Notes to Condensed Consolidated Financial Statements
(Unaudited)
1. General
The accompanying unaudited financial statements have been prepared in
accordance with the instructions to Form 10-QSB and in the opinion of
management contain all adjustments (consisting of only normal recurring
entries) necessary to present fairly the Company's financial position as
of November 30, 1997, and the results of its operations and its cash flows
for the six month and three month periods ended November 30, 1997. Certain
information and footnote disclosures normally included in financial
statements prepared in accordance with generally accepted accounting
principles have been omitted. The interim financial statements should be
read in conjunction with the Company's financial statements and related
notes in the May 31, 1997 Annual Report on Form 10-KSB. The results for
the six month period ended November 30, 1997 are not necessarily
indicative of the results to be obtained for the full year.
2. Business
Headquartered in New York, New York, Enteractive, Inc. (the "Company")
offers products and services to customers for the design, development,
operation and maintenance of customer Intranets or sites on the Internet
and World Wide Web and publishes multimedia titles to the home.The Company
sold its domestic distribution rights, inventory and certain accounts
receivable from its interactive multimedia publishing business to a third
party. The Company's address is 25 West 45th Street, Suite 306, New York,
New York 10036 and its telephone number is (212) 768-7100. Its World Wide
Web site address is http://www.crstone.com.
Throughout the first half of fiscal 1997 the Company was primarily engaged
in the development, publishing and marketing of multimedia interactive
software with an emphasis on the CD-ROM platform. As a result of a
rigorous review of the CD-ROM market, the Company's performance and the
related risks of continuing to develop and market interactive multimedia
titles, the Company concluded that it could capitalize on what the Company
believes to be a vibrant market and upon its expertise in development by
redirecting its business to provide network and web-related solutions,
products and services to businesses and other entities.

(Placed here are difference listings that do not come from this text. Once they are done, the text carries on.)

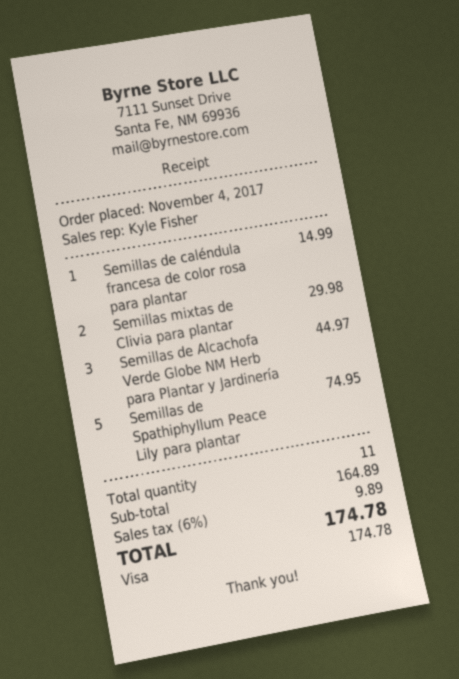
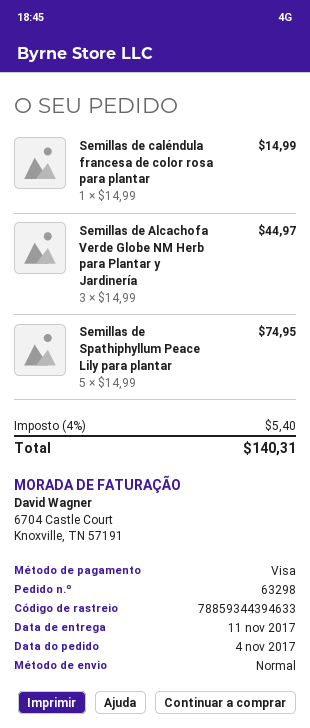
Semillas mixtas de Clivia para plantar: 2 for 29.98 -> none
tax: 6% = 9.89 -> 4% = 5.40
total: 174.78 -> 140.31

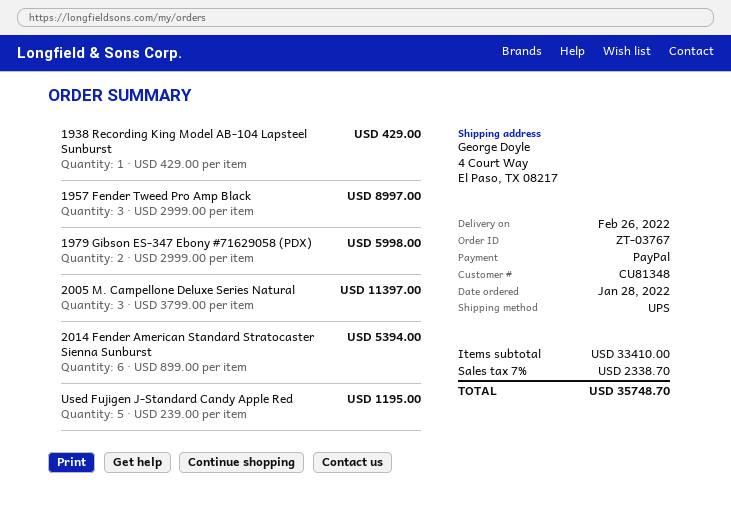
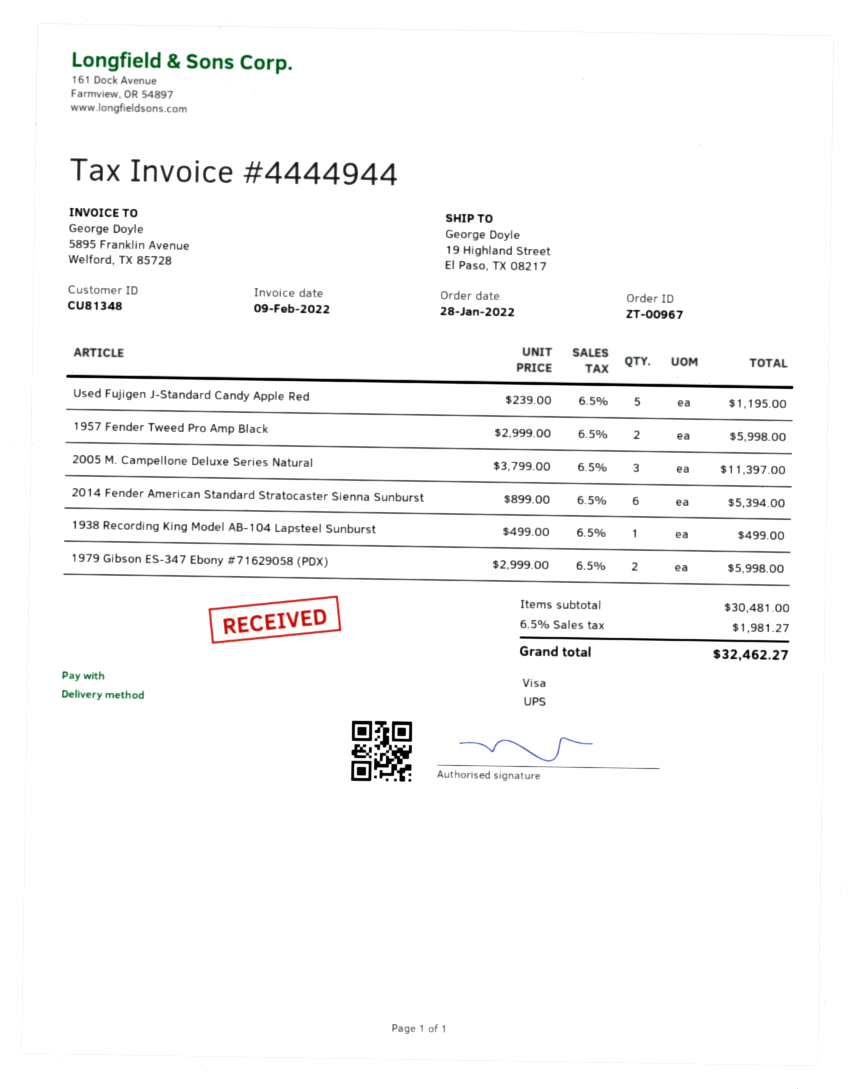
order number: ZT-03767 -> ZT-00967
payment method: PayPal -> Visa
ship to: 4 Court Way, El Paso, TX 08217 -> 19 Highland Street, El Paso, TX 08217
1938 Recording King Model AB-104 Lapsteel Sunburst: 1 x 429.00 = 429.00 -> 1 x 499.00 = 499.00
1957 Fender Tweed Pro Amp Black: 3 x 2999.00 = 8997.00 -> 2 x 2999.00 = 5998.00
subtotal: 33410.00 -> 30481.00
tax: 7% = 2338.70 -> 6.5% = 1981.27
total: 35748.70 -> 32462.27

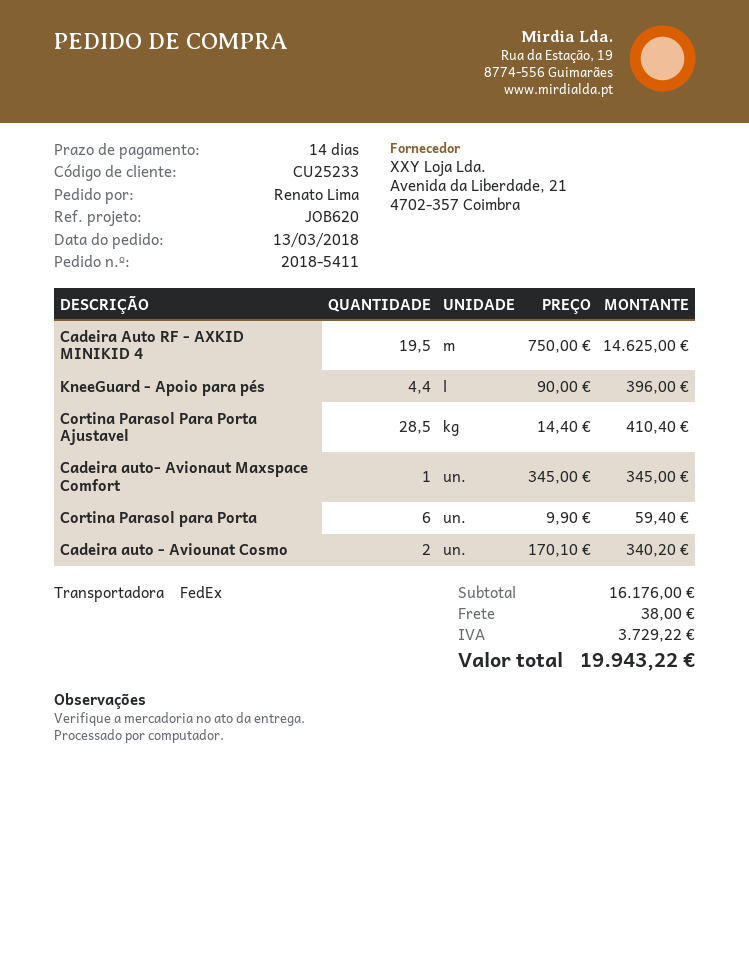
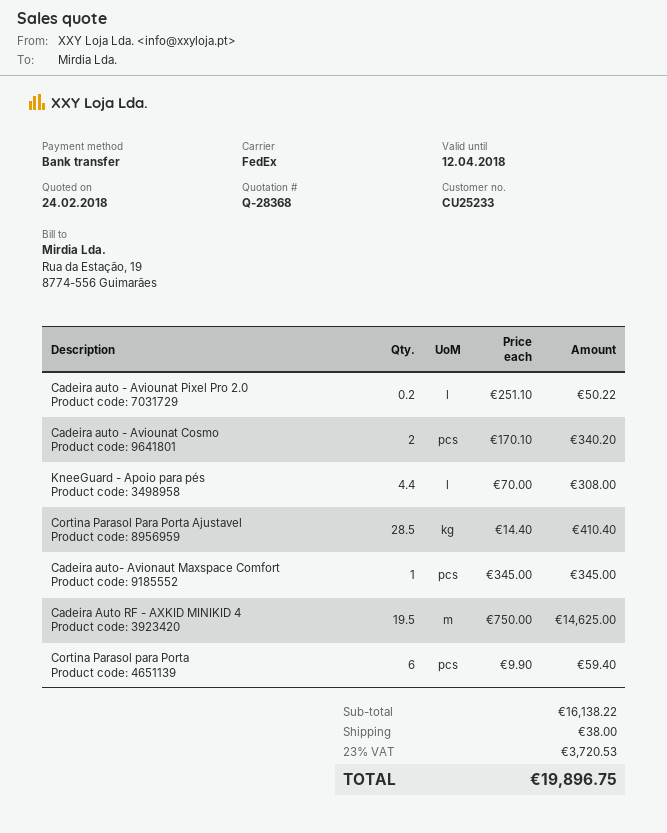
KneeGuard - Apoio para pés: 4.4 x 90.00 = 396.00 -> 4.4 x 70.00 = 308.00
Cadeira auto - Aviounat Pixel Pro 2.0: none -> 0.2 x 251.10 = 50.22
subtotal: 16176.00 -> 16138.22
tax: 3729.22 -> 3720.53
total: 19943.22 -> 19896.75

The Company, directly or in cooperation with third parties, designs,
develops, installs, maintains and hosts customer Intranets or sites on the
Internet and World Wide Web. According to an August 1996 report by
Forrester Research the number of Web sites is projected to grow from
43,000 at the end of 1996 to 657,000 at the end of 2000. In addition,
businesses are demanding more complex Web sites, as these sites become
increasingly important first points of contact with current and
prospective customers. Accordingly, the Company believes that a company's
web site is becoming a mission-critical component of the enterprise.
Companies are also increasingly deploying Intranets to manage their
internal corporate communications because they enable employees and
business associates to receive corporate information and training
efficiently, communicate through e-mail, use the internal network's client
applications and access proprietary information and legacy databases.
On December 4, 1996, the Company entered into an agreement (the
"Enteractive Affiliates Agreement") with USWeb Corporation ("USWeb")
pursuant to which the Company became an affiliate of USWeb and a member of
USWeb's network of independent affiliates (the "USWeb Network"). Under the
Affiliates Agreement, the Company paid $625,000 for the right to operate
USWeb affiliate offices in certain localities for 10 years as provided
below. USWeb is a public company whose principal investors include Intel,
Softbank Corporation, which owns Comdex and Ziff-Davis Publishing, 21st
Century Communications Partners L.P., Wheatly Partners L.P. and Reuters.
USWeb is seeking to capitalize on the service opportunities presented by
the increasing use of the Internet and Intranets as commercial tools. The
Company has formed a subsidiary, Enteractive Network Solutions Inc., doing
business as USWeb Cornerstone, which is intended to provide a full range
of Internet and Intranet-based business solutions, including Web Site
design, hosting and management, design and implementation of database and
e-commerce solutions, educational programs and Web-related strategic
consulting and marketing. The Company is obligated to pay USWeb monthly
royalty and service and marketing and advertising fees equal in the
aggregate to 7% of Adjusted Gross Revenues from this business, as defined
in the agreement, but not less than certain contractual fee levels.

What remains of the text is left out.